Mohammad Abul Kashem (known as Principal Abul Kashem, 28 June 1920 – 11 March 1991) is generally considered as a pioneer and the architect of the historic Language Movement of Bangladesh. He was also a politician, author and an eminent educationist. He founded the Islamic-oriented Bengali cultural organisation Tamaddun Majlish.

Early life 
Kashem was born on 28 June 1920 at a village Cheebandy-Barama under Chandanaish Upazila of district of Chittagong. In 1939, Kashem obtained his Matriculation Examination from Boroma Trahi Menka High School with first class and Government district scholarship. He passed Isc from Chittagong government College in 1941 with first class. From Dhaka University, he obtained a Bachelor of Science (honors) in Physics in 1944 and a Master of Science degree in physics in 1945. He completed his master's thesis under the supervision of the famous mathematician and physicist Satyendra Nath Bose.

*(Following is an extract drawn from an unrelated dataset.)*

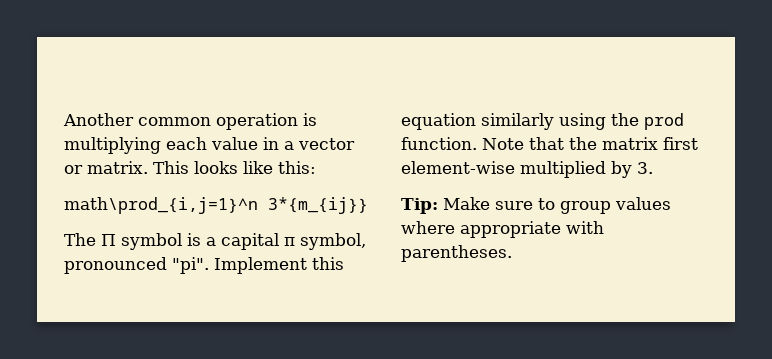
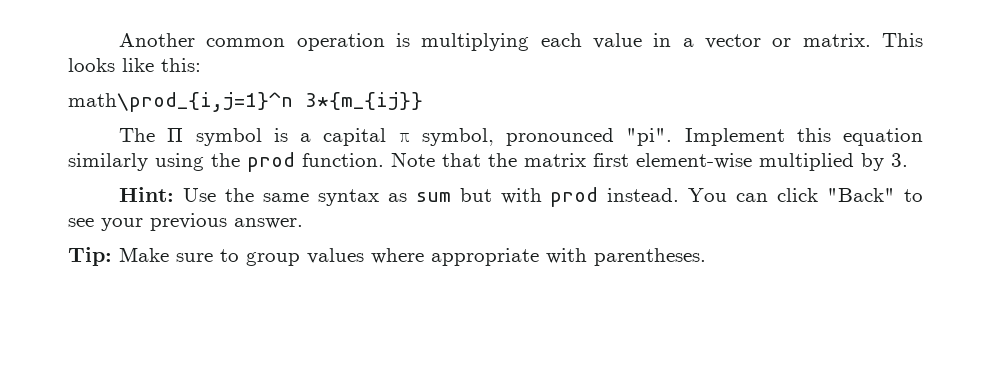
+ Hint: Use the same syntax as sum but with prod instead. You can click "Back" to see your previous answer.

Involvement in Language Movement 
Kashem was associated with the literary and cultural activities of Bangladesh for five decades. He contributed in the movement for recognition of Bengali as one of the state languages of Pakistan soon after the independence of Pakistan in 1947. On 1 September 1947 he founded the Pakistan Tamaddun Majlish as a non-political cultural organisation to mobilise students, intellectuals and the people in general for the Bengali language. On 15 September 1947 he published a booklet entitled, Pakistaner Rashtra Bhasha: Bangla Na Urdu? (Pakistan's state language: Bengali or Urdu?) demanding introduction of Bengali as one of the state language of whole Pakistan. This booklet also strongly advocated for Bengali as the medium of education, court language and for its use in the offices in East Pakistan. Also his untiring efforts let to the formation of the first Rashtrabhasa Sangram Parishad (State Language Committee of Action) on 1 October 1947 with Nurul Huq Bhuiyan as the convener and he himself as the treasurer. On 6 December 1947, a meeting was held under the president-ship of Kashem in Dhaka University campus which protested the resolution of the education week held in Karachi suggesting Urdu as the state language and the lingua franca of Pakistan. A protest procession was brought out from the meeting, which met Khawaja Nazimuddin, the provincial Chief Minister, and other ministers. Khawaja Nazimuddin gave a written assurance to the Action Committee that he would do the needful to introduce Bengali as one of the state language of Pakistan. Kashem actively participated in organising a countrywide strike on 11 March 1948, to press for the language demand. As the outcome of the strike, on the eve of the impending visit of Mohammad Ali Jinnah (the founder of Pakistan) to Dhaka, the then Provincial Government had no other alternative but to sign an agreement with the action committee on 15 March 1948 for introducing Bengali as one of the state language of Pakistan.

Career 
Kashem began his career as a lecturer in the Physics department at Dhaka University in 1946. As a lecturer, he was the first person who delivered lectures in the Bengali at Dhaka University. He held his lecturer position until 1953.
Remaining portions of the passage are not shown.